Benjamin Netanyahu's major policy address today will attempt to ease mutual tensions over the future of Israeli-Palestinian peace talks.
World waits for Netanyahu
TEL AVIV // It is slated to be the most important speech of Benjamin Netanyahu's current premiership. In the face of a threatening collision with the US on the achievement of Palestinian statehood, senior Israeli officials have pledged that the prime minister's major policy address today would attempt to ease mutual tensions over the future of Israeli-Palestinian peace talks.
But many commentators question whether Mr Netanyahu, who came to power for the second time in March, would be willing to sufficiently compromise to satisfy the administration of Barack Obama, the US president. Since Mr Netanyahu announced last Sunday his intention to deliver the address, the event has spurred speculation on whether he will reverse his opposition to Palestinian statehood and agree to curtail the expansion of Jewish settlements in the occupied West Bank.
Palestinians want the West Bank, along with the Gaza Strip and East Jerusalem, to form their future state and they claim Israel's growing settlements are the biggest obstacle. Mr Obama, in what is viewed as the toughest US line against Israeli settlements in decades, has repeatedly urged Mr Netanyahu's government to endorse the creation of a Palestinian state and freeze the construction of new homes in occupied territory.

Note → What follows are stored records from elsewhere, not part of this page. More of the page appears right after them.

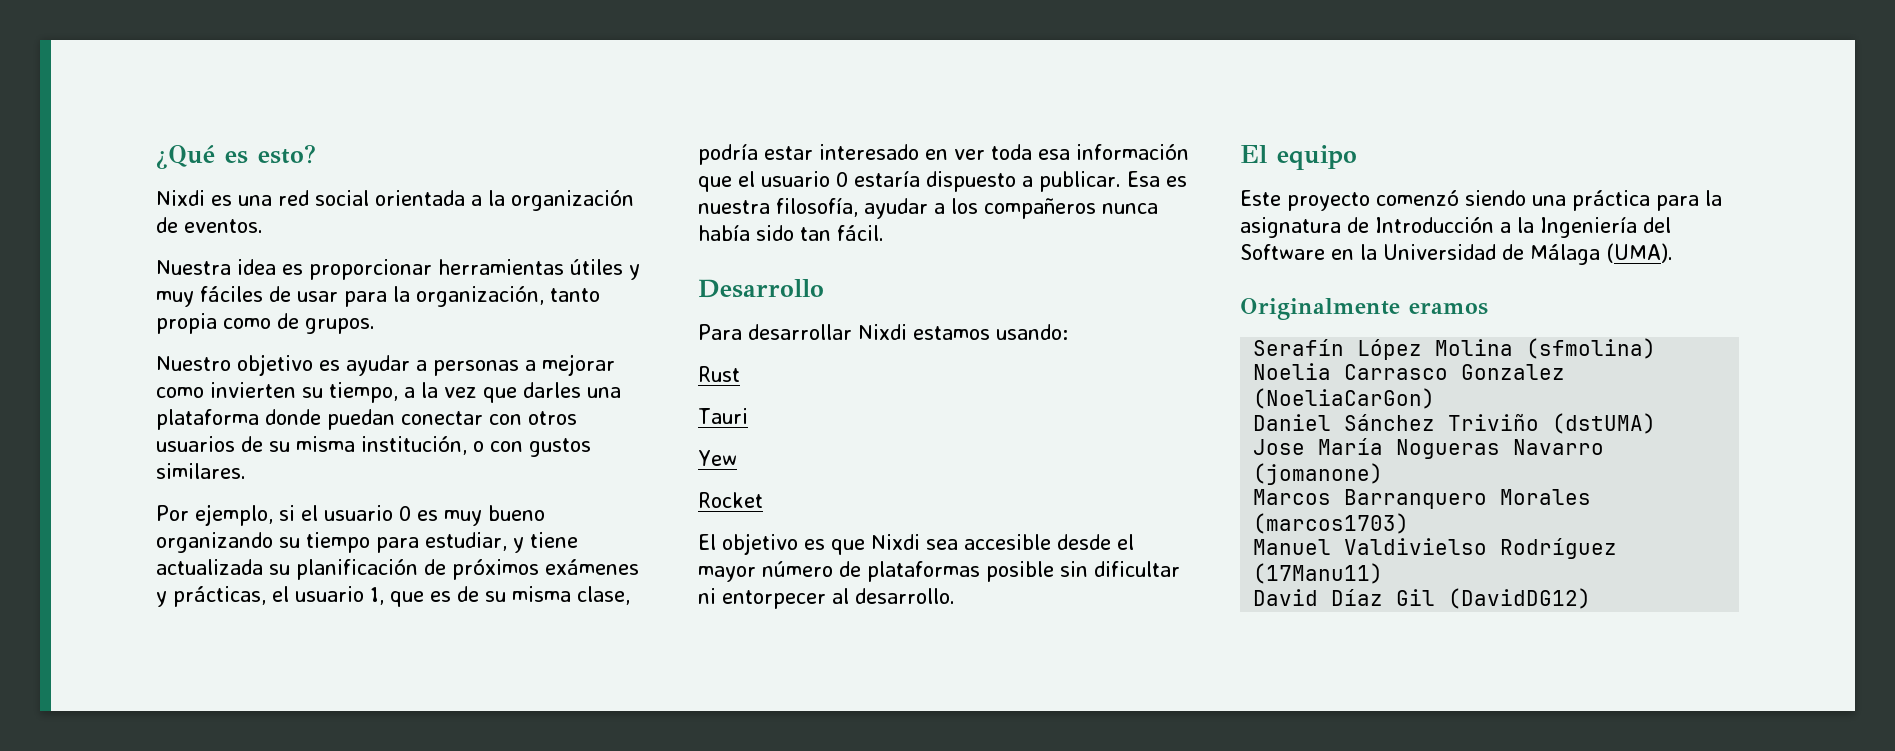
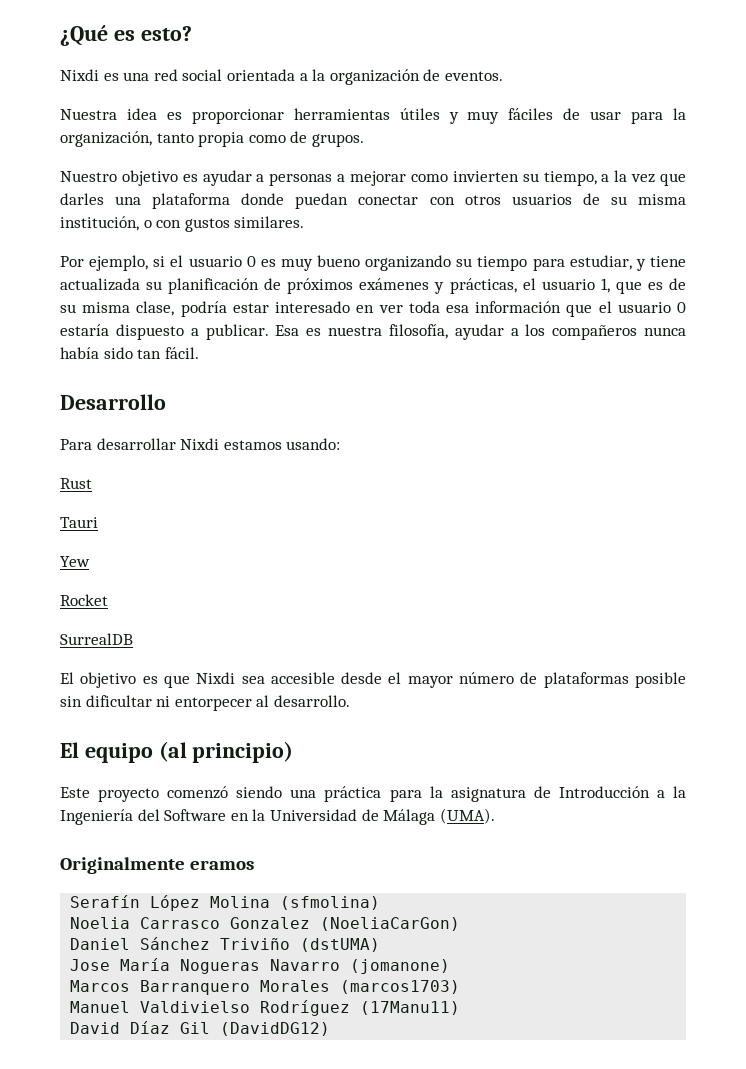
+ SurrealDB
- El equipo
+ El equipo (al principio)

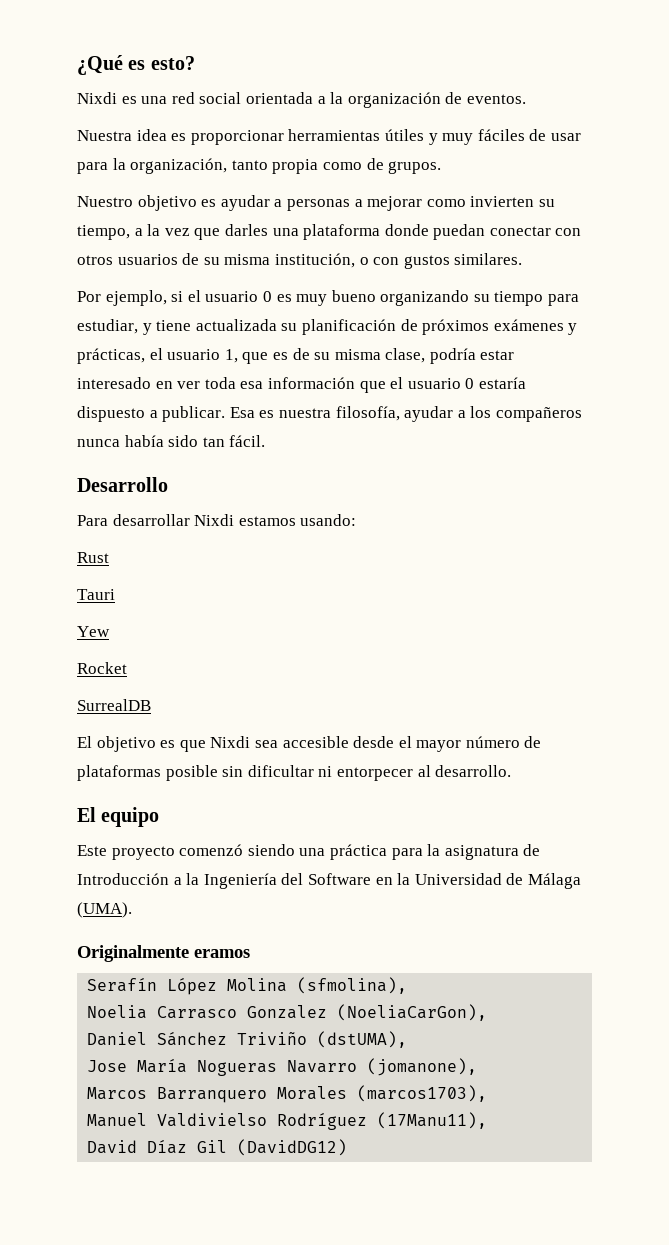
- El equipo (al principio)
+ El equipo
- Serafín López Molina (sfmolina)
+ Serafín López Molina (sfmolina),
- Noelia Carrasco Gonzalez (NoeliaCarGon)
+ Noelia Carrasco Gonzalez (NoeliaCarGon),
- Daniel Sánchez Triviño (dstUMA)
+ Daniel Sánchez Triviño (dstUMA),
- Jose María Nogueras Navarro (jomanone)
+ Jose María Nogueras Navarro (jomanone),
- Marcos Barranquero Morales (marcos1703)
+ Marcos Barranquero Morales (marcos1703),
- Manuel Valdivielso Rodríguez (17Manu11)
+ Manuel Valdivielso Rodríguez (17Manu11),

So far, the Israeli premier has rejected both demands, prompting an unusual clash with the US. Mr Netanyahu says a pullout from the West Bank would prompt attacks on Israel from the territory. However, Mr Netanyahu, whose previous premiership in 1996-1999 was marred by poor relations with the US, is expected to try to make concessions in his speech. While he is unlikely to explicitly say he backs the establishment of a Palestinian state, Israeli media have speculated he will voice support for the 2003 US-backed "Road Map" plan, which previous Israeli governments have accepted and which aims for a two-state accord.
However, it also calls on Israel to halt settlement expansion. Still, Israeli officials are now insisting the previous governments only agreed to the plan and to the 2005 Gaza withdrawal after reaching an unwritten understanding with the US that settlement growth in the West Bank would continue. Those claims have been rejected by Obama administration officials, including Hillary Clinton, the secretary of state. Today, one possibility is that Mr Netanyahu will pledge that Israel will dismantle smaller and more isolated outposts while at the same time the state will continue to build to accommodate growing families in the larger settlement blocs it plans to keep under any peace pact.
Some commentators have described Mr Netanyahu's speech as a bid to find a middle ground between the competing pressures of the US and those of his predominantly right-wing governing coalition - any moderation in the premier's hawkish position promises to draw resistance even from his closest political allies. Benny Begin, a powerful Likud member, has cautioned Mr Netanyahu to resist US demands on supporting Palestinian statehood.
In 1997, Mr Begin quit the Likud leader's first government in protest after Mr Netanyahu handed over part of the West Bank city of Hebron to the Palestinians. His resignation helped spur Mr Netanyahu's ouster by his fractious right-wing coalition two years later. Mr Begin, a minister in the current cabinet who is understood to be a close confidante of the premier, said last week: "If the only solution is two states for two peoples, then there is no solution."